It depend what your requirements are

If you need all teensy to be able to communicate at the same time then the 8 port serial is to prefer, the downside is the many required pins of the "master" teensy.

I2C is a better approach if you for example want to expand it in the future.

There is also the CAN interface.

If you want you can use RS-422/RS-458 together with the UART (serial port)
that approach is good when you have long distances between the diffferent teensy.
 
I need all teensys to communicate at the same time. I don't plan on expanding it in the future.
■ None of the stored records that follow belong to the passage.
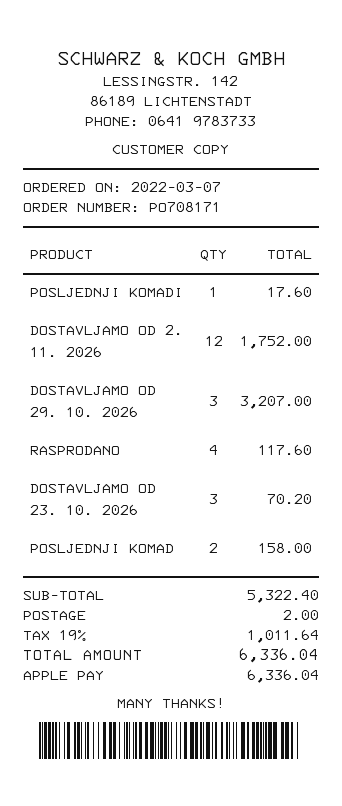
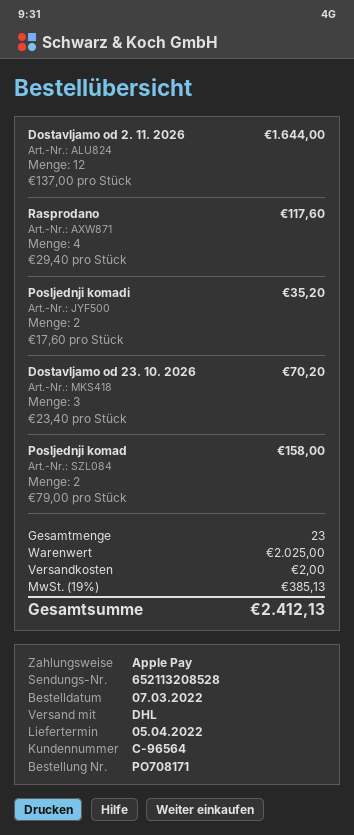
POSLJEDNJI KOMADI: 1 for 17.60 -> 2 for 35.20
DOSTAVLJAMO OD 2. 11. 2026: 12 for 1752.00 -> 12 for 1644.00
DOSTAVLJAMO OD 29. 10. 2026: 3 for 3207.00 -> none
subtotal: 5322.40 -> 2025.00
tax: 19% = 1011.64 -> 19% = 385.13
total: 6336.04 -> 2412.13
I don't think I need a CAN interface.

The length of wire between each Teensy is at most three meters.

Therefore, I want to use the 8 serial ports or use the RS-422/RS-458. I'm not sure which is better. I have minimal experience with using serial ports and none with RS-422/RS-458.
 
You use RS-422/RS-458 together with the serial ports,

there is also RS-232 but that often require external capacitors to work and it's also slower and support shorter cables.

At three meters I believe it's safest to use any kind of the above standards,


taken from wiki:
RS-422/RS-458 is twisted pair wire and support 1200 meters of wire
RS-232 is single wire but with +- voltage levels

RS-422 is full duplex
RS-458 is half duplex but can be full duplex using two transceivers

so with full duplex RS-422/RS-458 you will need four wires + GND for each teensy that you connect, note that the wires need to be twisted pair, for example you can use the wires from a old ethernet cable, I have recently done that with around 10 meters of cable where two pairs are used for GND and power, one pair is unused and the last pair is for half duplex data.

I have used MAX487 which is a half duplex transceiver

in your case you could use MAX488 which is a full duplex RS-422/RS-458 transceiver available in a 8pin PDIP
 
I'm looking into RS-458 and MAX488. I have only found an Arduino-based tutorial below.

https://create.arduino.cc/projecthub/moreirarobotics/how-to-communicate-3-or-32-arduinos-via-rs-485-36888f

https://www.amazon.com/Max485-Chip-RS-485-Module-Raspberry/dp/B00NIOLNAG/ref=sr_1_3?keywords=Max485+Chip+RS-485&qid=1636856895&s=industrial&sr=1-3

What would be the equivalent code and wiring, at least for an example using three Teensy 4.1 with one master and two slaves, but using Full Duplex communication.
 
The downside with that example is that it uses a master <-> slave configuration half duplex
(Which is normal? for rs-422/rs-458 networks)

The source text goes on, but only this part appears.